Minutos después de las 11 de la noche entraron por la puerta de urgencias al Hospital Darwin. De inmediato condujeron al herido a la sala de operaciones; allí le aplicaron una trasfusión de 1,500 centímetros cúbicos de sangre y le inyectaron antibióticos, suero antitetánico y analgésicos. Le redujeron dos fracturas del brazo izquierdo. Las heridas del muslo, horribles desgarraduras de veinticuatro centímetros, fueron cuidadosamente limpiadas y despojadas de tejido muerto. A la semana, seguros ya de que no existía infección, procedieron a suturarlas. Hilton permaneció quince días en el hospital y a diario recibió la visita de PetaLynn, que para entonces ya había reanudado sus actividades escolares.
"Es una niña estupenda y valiente", comenta Graham. "Por sus lecturas y por nuestras conversaciones sabía lo mortalmente peligrosos que son los cocodrilos. Sin embargo, arriesgó su vida por mí".

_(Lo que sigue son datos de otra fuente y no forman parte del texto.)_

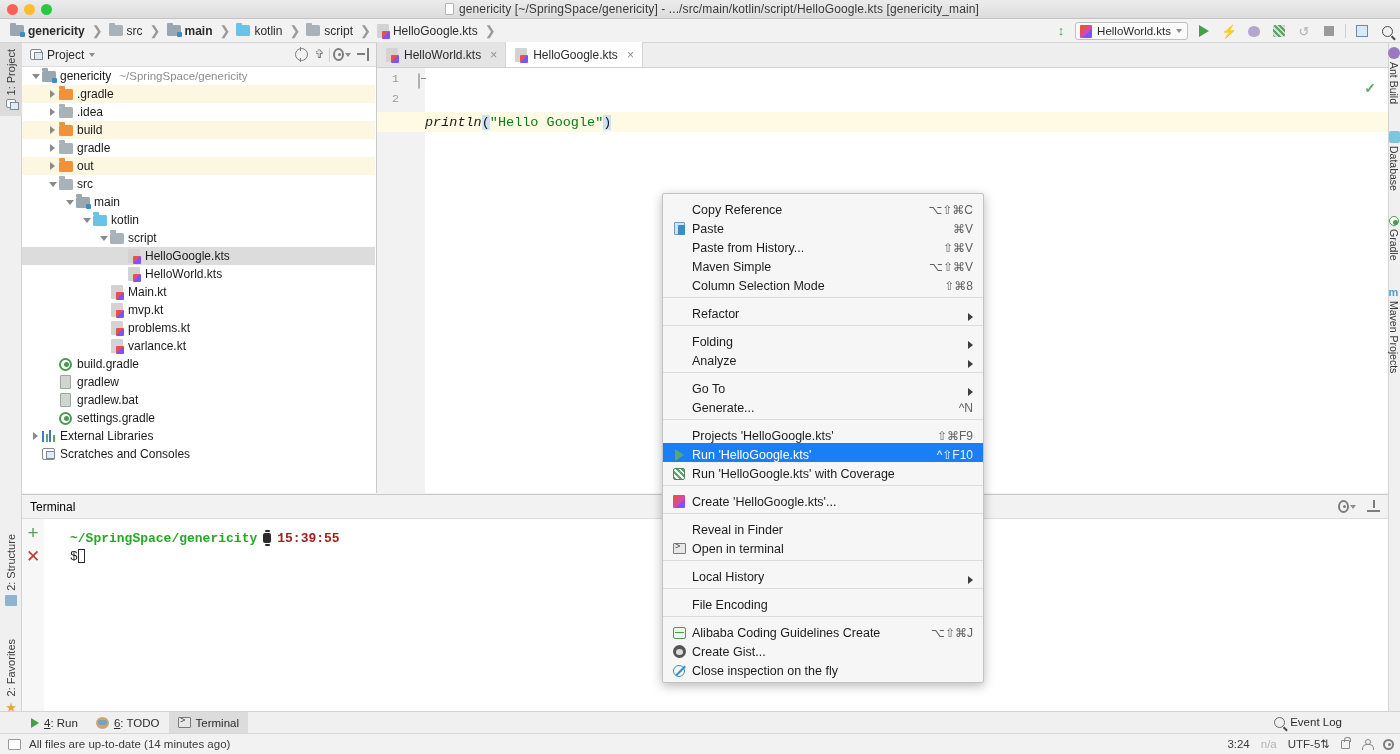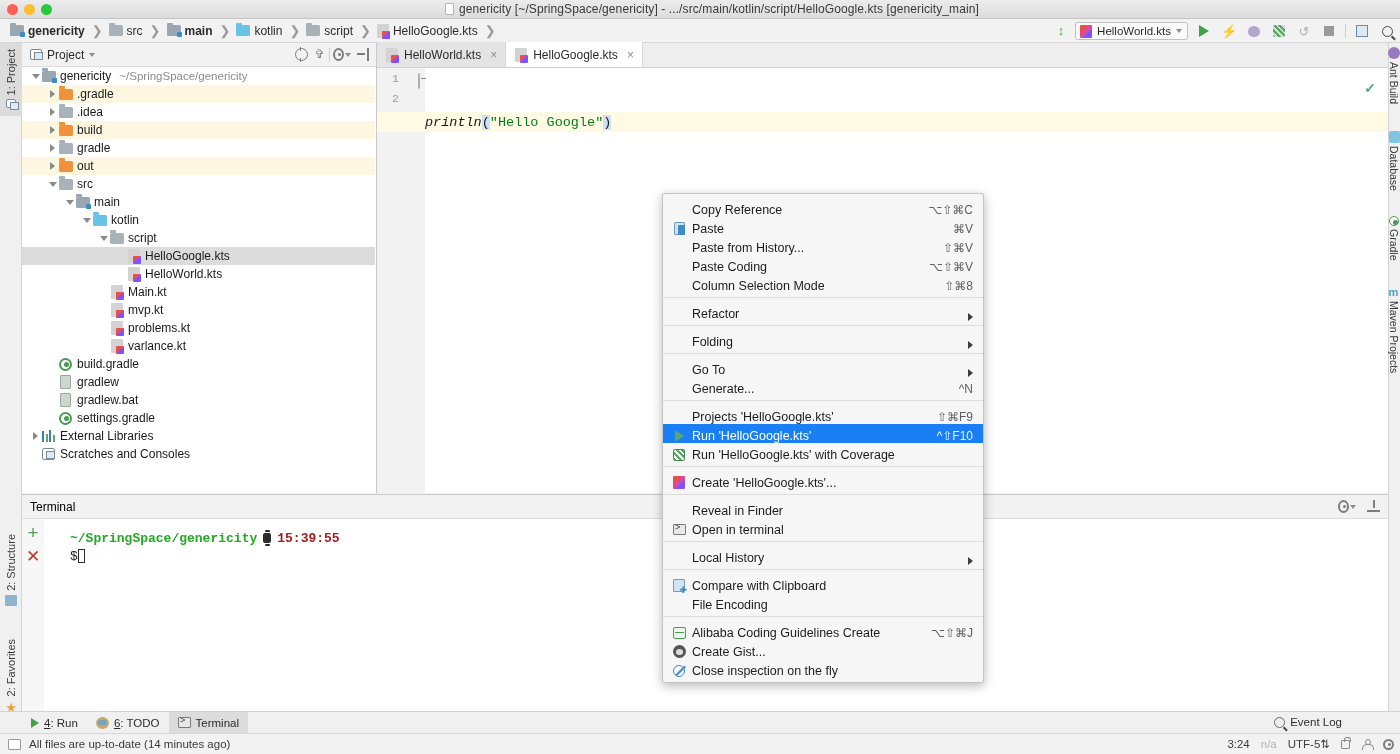--- a/index.html
+++ b/index.html
@@ -699,7 +699,7 @@
       </div>
       <div class="mi">
         <span class="mi-icon"></span>
-        <span class="mi-label">Paste Coding</span>
+        <span class="mi-label">Maven Simple</span>
         <span class="mi-accel">⌥⇧⌘V</span>
       </div>
       <div class="mi">

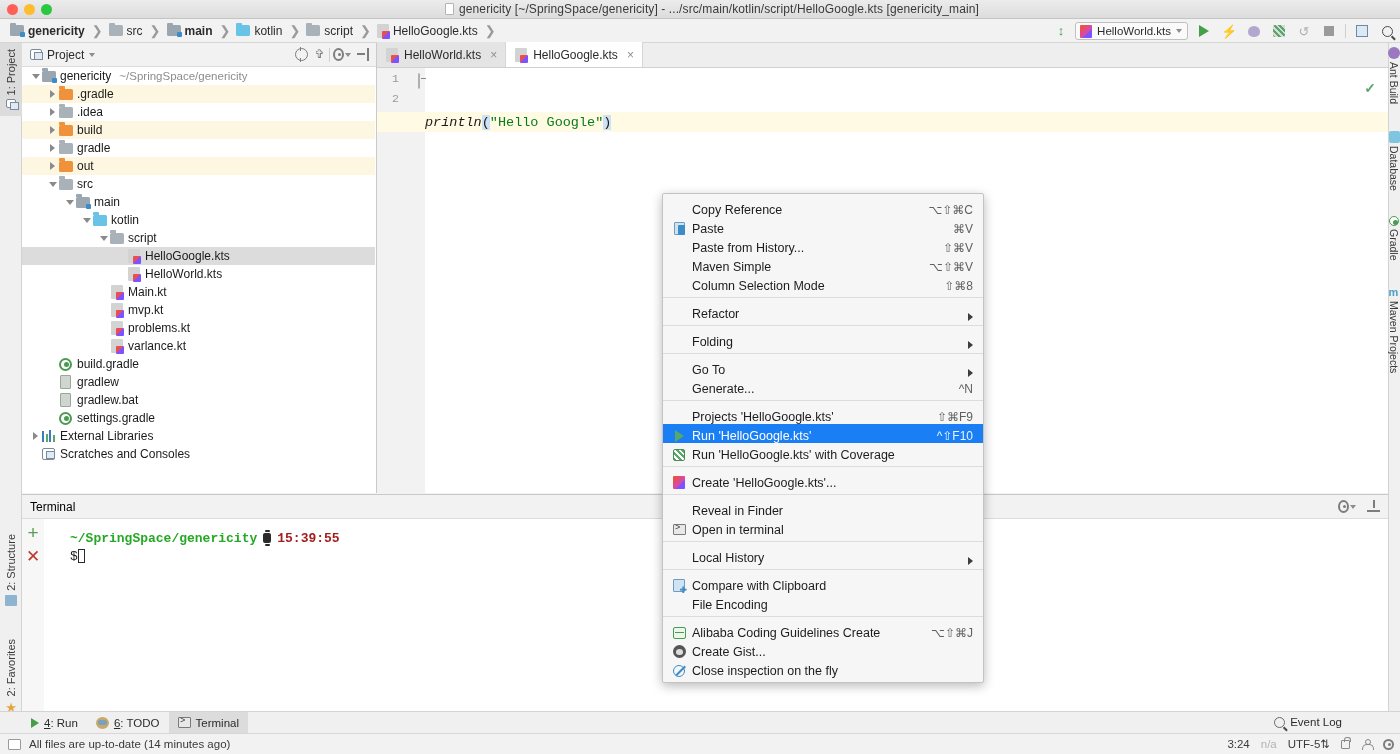--- a/index.html
+++ b/index.html
@@ -719,6 +719,11 @@
         <span class="mi-label">Folding</span>
         <span class="mi-arrow"></span>
       </div>
+      <div class="mi">
+        <span class="mi-icon"></span>
+        <span class="mi-label">Analyze</span>
+        <span class="mi-arrow"></span>
+      </div>
       <div class="msep"></div>
       <div class="mi">
         <span class="mi-icon"></span>

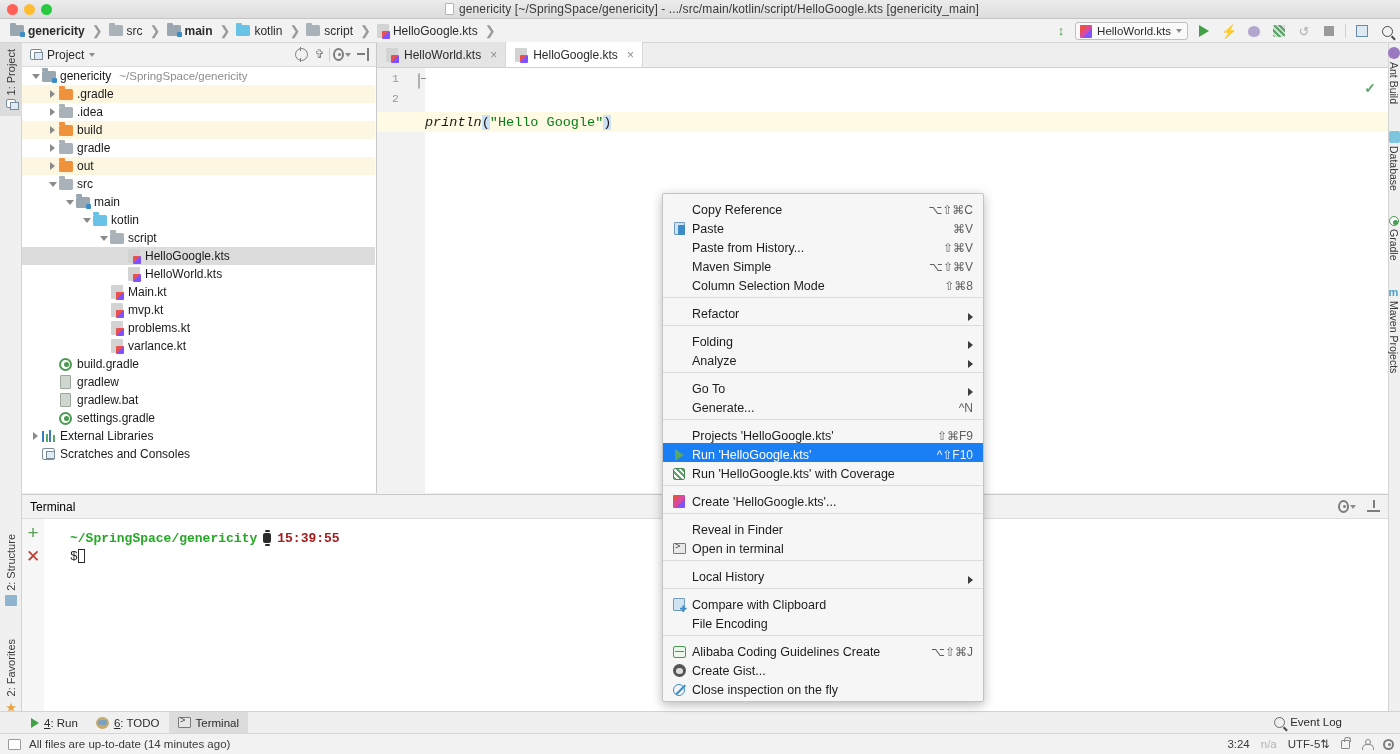--- a/index.html
+++ b/index.html
@@ -780,12 +780,6 @@
       </div>
       <div class="msep"></div>
       <div class="mi">
-        <span class="mi-icon">
-          <span class="ic-clip"></span>
-        </span>
-        <span class="mi-label">Compare with Clipboard</span>
-      </div>
-      <div class="mi">
         <span class="mi-icon"></span>
         <span class="mi-label">File Encoding</span>
       </div>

Pese a que Graham ya se ha recuperado, aún lleva las cicatrices de aquella experiencia inolvidable. De vez en cuando regresa a la isla, pero jamás se le ha ocurrido volver a buscar la pistola. Bien sabe que los cocodrilos no abandonan sus dominios. Y aunque no ha vuelto a ver al que intentó matarlo, cuando la chalana se desliza sobre las aguas tranquilas y oscuras del pantano, a veces siente que alguien lo vigila.
Durante la visita oficial que en octubre de 1982 hizo a Australia, la reina Isabel II condecoró a Peta-Lynn con la Medalla de Oro Clarke que le otorgó la Real Sociedad Humana de Australia, por lo que el secretario de la sociedad llamó "el gesto de valentía más sobresaliente del país en 1981".